Astracanada final

Como no había logrado modelar una nueva y uniforme identidad nacional, el soberanismo atribuyó el fracaso al opresivo Estado

Si se repasa lo que Jordi Pujol concibió, emulando a Montcada, como la gran expedición catalana hacia la independencia, se percibe que, en esta última época, ha perdido todo su fuelle épico si alguna vez lo tuvo. Aquel intento de reconvertir la intensa vida cultural de la Barcelona de los setenta en un escenario exclusivamente catalanista, basado en la recuperación monopolizadora de la lengua, apenas funcionó unos años. Las instituciones nacionalistas disfrutaron de buenas posibilidades económicas, el catalán asumió un papel ineludible, impositivo y excluyente. Todo ello envuelto en una atmósfera de conquista redentora y mesiánica. Sin embargo, a pesar tales expectativas, el universo cultural del catalanismo no logró sobrepasar, en ideas, su anterior ensimismamiento decimonónico. Mucha exaltación sentimental, mucha exhibición de símbolos, pero escasas o nulas argumentaciones sobre si es posible que el añorado nacionalismo desempeñe algún papel creador en la sociedad contemporánea.

Como la épica de la epopeya emancipadora, al carecer de un discurso razonado, no pudo mantenerse mucho tiempo más, los nacionalistas cambiaron de táctica y escenario y dieron entrada a la farsa de un pasillo de comedia. Y sin más miramientos ni pudor, decidieron cambiar de consignas: si el catalanismo no producía más frutos, la causante era España, la madrastra, que lo imposibilitaba. Y construyeron una imagen, lo más negativa posible, de un enemigo exterior que no permitía a los catalanes disponer de sus recursos y sentirse, gracias a ellos, plenamente catalanes. Como no había logrado modelar una nueva y uniforme identidad nacional, el soberanismo político, cargado de rencor y resentimiento, atribuyó el fracaso al opresivo estado español.

Finalmente, en estos últimos días, agotada la etapa de las manipulaciones históricas, los políticos independentistas han dado otro paso y visitan diligentes distintos escenarios extranjeros, con la intención de obtener un reconocimiento favorable en su conflicto político con las autoridades españolas.
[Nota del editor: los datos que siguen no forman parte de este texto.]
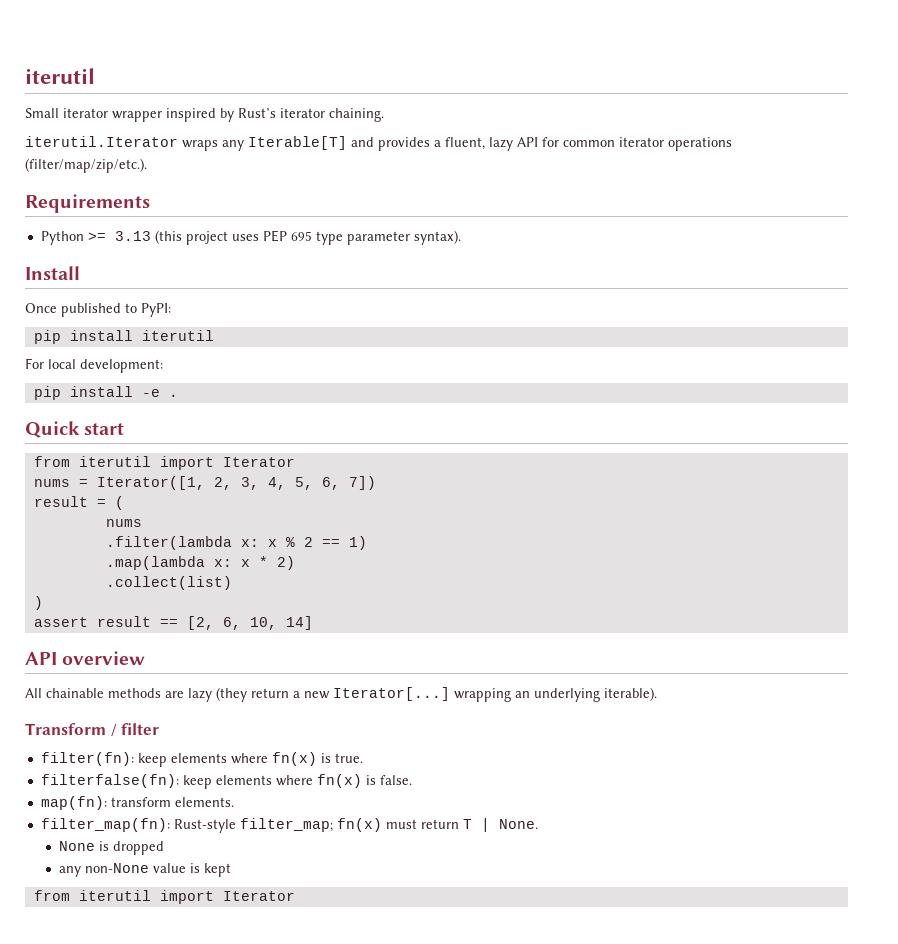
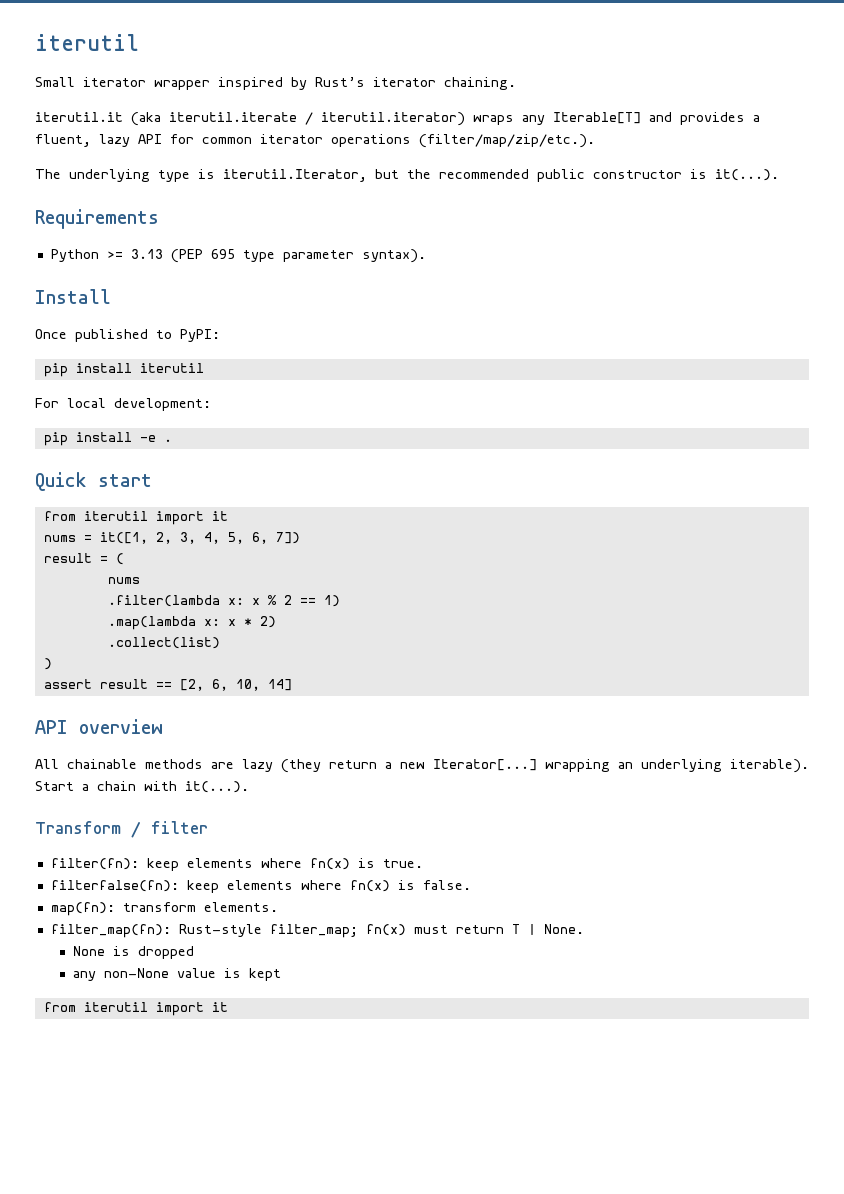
- iterutil.Iterator wraps any Iterable[T] and provides a fluent, lazy API for common iterator operations (filter/map/zip/etc.).
+ iterutil.it (aka iterutil.iterate / iterutil.iterator) wraps any Iterable[T] and provides a fluent, lazy API for common iterator operations (filter/map/zip/etc.).
+ The underlying type is iterutil.Iterator, but the recommended public constructor is it(...).
- Python >= 3.13 (this project uses PEP 695 type parameter syntax).
+ Python >= 3.13 (PEP 695 type parameter syntax).
  Quick start
- from iterutil import Iterator
+ from iterutil import it
- nums = Iterator([1, 2, 3, 4, 5, 6, 7])
+ nums = it([1, 2, 3, 4, 5, 6, 7])
+ Start a chain with it(...).
  any non-None value is kept
- from iterutil import Iterator
+ from iterutil import it

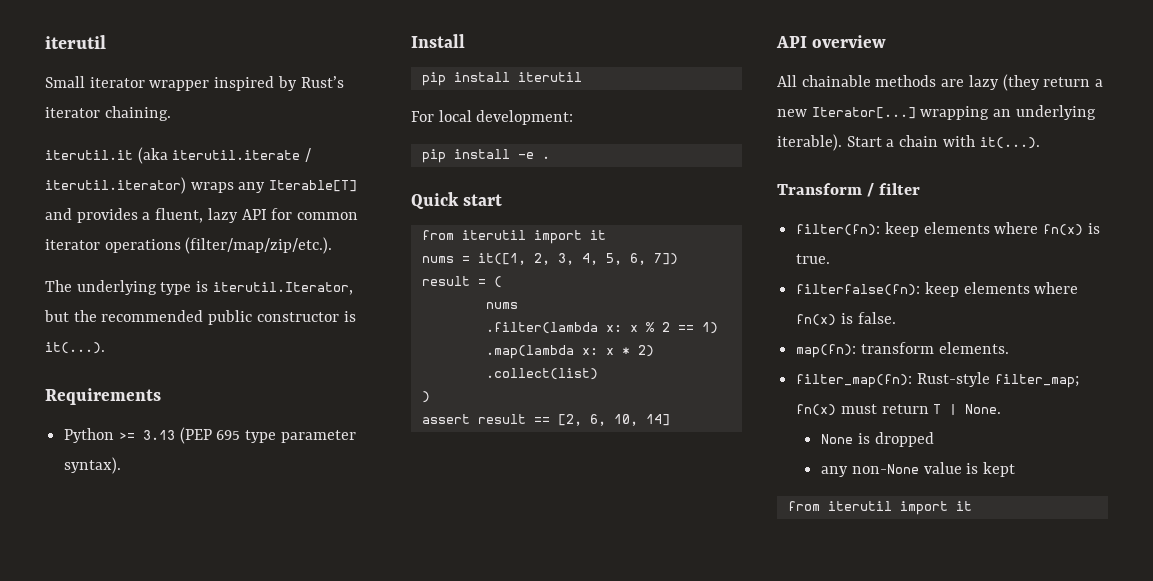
- Once published to PyPI:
Y el resto de España que ya ha asistido atónita y prudente, durante años, a diferentes desfiles de agraviados políticos catalanes, debe resignarse de nuevo a contemplar estas representaciones teatrales de una nueva leyenda negra: porque en la España del siglo XXI no hay democracia y los independentistas catalanes se ven obligados a recorrer el mundo reclamándola. ¡Qué buen argumento para Muñoz Seca! Esperemos que esta sea la astracanada final.